Segment Open

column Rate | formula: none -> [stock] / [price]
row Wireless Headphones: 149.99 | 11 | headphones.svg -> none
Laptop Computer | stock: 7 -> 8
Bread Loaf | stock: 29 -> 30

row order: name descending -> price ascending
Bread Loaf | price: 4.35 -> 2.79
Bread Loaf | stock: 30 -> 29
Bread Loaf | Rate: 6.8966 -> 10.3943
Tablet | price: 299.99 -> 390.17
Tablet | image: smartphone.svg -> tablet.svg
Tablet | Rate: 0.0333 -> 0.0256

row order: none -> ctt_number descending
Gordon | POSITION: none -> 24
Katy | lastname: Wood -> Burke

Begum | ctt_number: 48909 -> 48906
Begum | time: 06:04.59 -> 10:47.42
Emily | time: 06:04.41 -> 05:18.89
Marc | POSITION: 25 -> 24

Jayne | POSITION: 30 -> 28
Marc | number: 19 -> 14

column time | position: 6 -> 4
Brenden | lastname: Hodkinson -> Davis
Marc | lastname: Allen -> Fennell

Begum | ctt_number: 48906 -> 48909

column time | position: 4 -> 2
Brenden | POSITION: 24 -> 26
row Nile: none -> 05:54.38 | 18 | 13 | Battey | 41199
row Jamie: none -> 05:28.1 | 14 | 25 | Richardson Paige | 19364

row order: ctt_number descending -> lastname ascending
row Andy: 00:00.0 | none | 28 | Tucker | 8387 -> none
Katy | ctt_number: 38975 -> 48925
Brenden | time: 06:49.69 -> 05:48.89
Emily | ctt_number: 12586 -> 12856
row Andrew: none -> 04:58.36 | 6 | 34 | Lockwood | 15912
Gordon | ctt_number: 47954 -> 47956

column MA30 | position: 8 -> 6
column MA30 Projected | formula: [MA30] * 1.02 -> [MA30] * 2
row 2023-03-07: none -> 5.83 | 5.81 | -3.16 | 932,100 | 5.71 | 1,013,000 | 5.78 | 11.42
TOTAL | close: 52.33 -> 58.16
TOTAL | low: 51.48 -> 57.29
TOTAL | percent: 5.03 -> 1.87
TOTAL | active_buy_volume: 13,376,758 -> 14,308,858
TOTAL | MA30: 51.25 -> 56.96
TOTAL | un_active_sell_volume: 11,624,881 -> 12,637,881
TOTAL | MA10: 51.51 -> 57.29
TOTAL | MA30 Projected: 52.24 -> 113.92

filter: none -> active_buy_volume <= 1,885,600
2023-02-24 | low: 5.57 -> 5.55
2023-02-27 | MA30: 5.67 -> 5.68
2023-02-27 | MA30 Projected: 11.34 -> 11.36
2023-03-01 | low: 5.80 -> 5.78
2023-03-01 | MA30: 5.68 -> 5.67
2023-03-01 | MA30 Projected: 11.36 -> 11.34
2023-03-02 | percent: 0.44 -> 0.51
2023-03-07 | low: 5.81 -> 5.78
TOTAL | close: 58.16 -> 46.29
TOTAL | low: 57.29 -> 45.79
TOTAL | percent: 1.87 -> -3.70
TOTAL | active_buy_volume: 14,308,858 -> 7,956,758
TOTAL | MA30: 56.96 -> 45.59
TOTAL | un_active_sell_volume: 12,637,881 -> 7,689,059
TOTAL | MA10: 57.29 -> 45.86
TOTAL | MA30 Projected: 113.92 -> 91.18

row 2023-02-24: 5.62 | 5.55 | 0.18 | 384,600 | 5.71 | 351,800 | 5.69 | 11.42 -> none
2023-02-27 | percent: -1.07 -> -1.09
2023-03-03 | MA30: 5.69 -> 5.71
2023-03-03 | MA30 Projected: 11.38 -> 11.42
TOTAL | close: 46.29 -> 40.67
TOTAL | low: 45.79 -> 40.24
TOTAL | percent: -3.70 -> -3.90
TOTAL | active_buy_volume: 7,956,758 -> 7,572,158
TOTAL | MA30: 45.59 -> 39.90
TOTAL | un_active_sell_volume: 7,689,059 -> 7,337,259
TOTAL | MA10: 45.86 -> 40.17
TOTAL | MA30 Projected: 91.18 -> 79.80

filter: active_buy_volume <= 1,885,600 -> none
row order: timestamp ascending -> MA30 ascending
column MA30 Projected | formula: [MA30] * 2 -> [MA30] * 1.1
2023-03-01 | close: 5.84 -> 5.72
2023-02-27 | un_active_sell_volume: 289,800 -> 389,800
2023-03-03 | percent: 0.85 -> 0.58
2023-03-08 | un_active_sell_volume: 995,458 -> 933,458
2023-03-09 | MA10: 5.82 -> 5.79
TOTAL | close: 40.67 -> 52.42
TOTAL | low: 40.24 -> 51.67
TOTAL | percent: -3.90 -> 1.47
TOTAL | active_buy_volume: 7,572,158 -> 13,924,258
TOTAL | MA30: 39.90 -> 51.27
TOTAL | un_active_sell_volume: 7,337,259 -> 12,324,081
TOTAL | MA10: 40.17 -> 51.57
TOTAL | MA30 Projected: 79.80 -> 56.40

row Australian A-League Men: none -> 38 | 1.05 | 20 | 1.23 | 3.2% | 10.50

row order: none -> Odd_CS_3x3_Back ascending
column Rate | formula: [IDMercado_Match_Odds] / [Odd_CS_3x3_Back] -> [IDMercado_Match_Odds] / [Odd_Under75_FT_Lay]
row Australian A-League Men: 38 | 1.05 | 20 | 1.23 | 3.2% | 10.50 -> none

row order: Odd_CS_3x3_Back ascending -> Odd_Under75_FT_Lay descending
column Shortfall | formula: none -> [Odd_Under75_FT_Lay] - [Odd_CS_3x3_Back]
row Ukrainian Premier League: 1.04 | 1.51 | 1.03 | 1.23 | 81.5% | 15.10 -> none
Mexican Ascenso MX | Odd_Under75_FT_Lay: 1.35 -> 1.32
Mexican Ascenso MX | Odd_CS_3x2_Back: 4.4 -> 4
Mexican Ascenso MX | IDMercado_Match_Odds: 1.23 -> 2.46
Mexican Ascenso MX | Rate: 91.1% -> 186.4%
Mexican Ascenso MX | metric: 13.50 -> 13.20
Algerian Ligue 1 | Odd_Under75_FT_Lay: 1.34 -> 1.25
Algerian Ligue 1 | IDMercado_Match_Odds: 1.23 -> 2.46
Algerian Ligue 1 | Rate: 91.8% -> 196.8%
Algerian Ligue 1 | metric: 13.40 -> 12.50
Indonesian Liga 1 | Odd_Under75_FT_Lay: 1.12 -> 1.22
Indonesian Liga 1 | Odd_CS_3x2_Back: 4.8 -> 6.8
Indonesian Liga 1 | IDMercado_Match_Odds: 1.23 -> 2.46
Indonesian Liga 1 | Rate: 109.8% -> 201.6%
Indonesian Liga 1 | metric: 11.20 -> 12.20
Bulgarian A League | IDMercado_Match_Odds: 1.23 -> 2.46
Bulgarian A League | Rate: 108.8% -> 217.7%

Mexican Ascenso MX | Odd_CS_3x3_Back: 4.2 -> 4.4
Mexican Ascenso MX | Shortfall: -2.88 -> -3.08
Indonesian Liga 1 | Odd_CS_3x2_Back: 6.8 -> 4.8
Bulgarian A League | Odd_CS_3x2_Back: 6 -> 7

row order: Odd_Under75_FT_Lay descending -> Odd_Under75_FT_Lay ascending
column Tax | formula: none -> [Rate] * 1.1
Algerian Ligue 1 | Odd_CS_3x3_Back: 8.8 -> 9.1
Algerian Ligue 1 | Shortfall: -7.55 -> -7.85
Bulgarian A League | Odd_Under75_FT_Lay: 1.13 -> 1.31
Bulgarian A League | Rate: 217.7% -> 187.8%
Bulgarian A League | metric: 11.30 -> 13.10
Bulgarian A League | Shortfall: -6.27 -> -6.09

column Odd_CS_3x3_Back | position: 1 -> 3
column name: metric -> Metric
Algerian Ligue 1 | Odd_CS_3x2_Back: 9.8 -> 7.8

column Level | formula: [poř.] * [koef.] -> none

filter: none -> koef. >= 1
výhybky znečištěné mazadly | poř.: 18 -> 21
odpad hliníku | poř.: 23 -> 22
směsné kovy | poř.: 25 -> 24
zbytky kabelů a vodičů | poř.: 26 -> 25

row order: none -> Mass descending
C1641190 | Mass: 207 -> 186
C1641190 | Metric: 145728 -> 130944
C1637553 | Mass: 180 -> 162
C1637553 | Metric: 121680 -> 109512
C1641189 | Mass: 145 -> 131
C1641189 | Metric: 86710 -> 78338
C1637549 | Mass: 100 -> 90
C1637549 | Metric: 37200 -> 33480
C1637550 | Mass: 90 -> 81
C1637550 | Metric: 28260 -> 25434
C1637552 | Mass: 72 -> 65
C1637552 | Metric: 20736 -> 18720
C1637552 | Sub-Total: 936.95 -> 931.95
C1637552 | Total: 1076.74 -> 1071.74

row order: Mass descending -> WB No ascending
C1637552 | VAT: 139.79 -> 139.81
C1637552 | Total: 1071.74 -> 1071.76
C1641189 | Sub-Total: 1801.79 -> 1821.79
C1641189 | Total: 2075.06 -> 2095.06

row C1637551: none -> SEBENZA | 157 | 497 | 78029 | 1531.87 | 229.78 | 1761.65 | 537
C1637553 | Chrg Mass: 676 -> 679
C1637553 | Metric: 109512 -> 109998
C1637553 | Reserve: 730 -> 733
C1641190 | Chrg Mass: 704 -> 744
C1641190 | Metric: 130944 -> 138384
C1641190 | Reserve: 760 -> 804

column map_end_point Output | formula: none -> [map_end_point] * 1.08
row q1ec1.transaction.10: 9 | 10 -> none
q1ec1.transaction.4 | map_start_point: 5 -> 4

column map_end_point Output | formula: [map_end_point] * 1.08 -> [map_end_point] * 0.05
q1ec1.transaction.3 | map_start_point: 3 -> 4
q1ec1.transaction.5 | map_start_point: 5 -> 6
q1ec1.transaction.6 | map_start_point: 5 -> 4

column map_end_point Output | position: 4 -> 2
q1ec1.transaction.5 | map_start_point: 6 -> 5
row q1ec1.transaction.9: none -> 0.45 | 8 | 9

Segment Closed

Exercise goal: Above are the entries. Output exactly the lines beginning with the line that has "TOTAL | active_buy_volume: 13,376,758" and ending with the line that has "TOTAL | low: 57.29 -> 45.79".

Problem solution:
TOTAL | active_buy_volume: 13,376,758 -> 14,308,858
TOTAL | MA30: 51.25 -> 56.96
TOTAL | un_active_sell_volume: 11,624,881 -> 12,637,881
TOTAL | MA10: 51.51 -> 57.29
TOTAL | MA30 Projected: 52.24 -> 113.92

filter: none -> active_buy_volume <= 1,885,600
2023-02-24 | low: 5.57 -> 5.55
2023-02-27 | MA30: 5.67 -> 5.68
2023-02-27 | MA30 Projected: 11.34 -> 11.36
2023-03-01 | low: 5.80 -> 5.78
2023-03-01 | MA30: 5.68 -> 5.67
2023-03-01 | MA30 Projected: 11.36 -> 11.34
2023-03-02 | percent: 0.44 -> 0.51
2023-03-07 | low: 5.81 -> 5.78
TOTAL | close: 58.16 -> 46.29
TOTAL | low: 57.29 -> 45.79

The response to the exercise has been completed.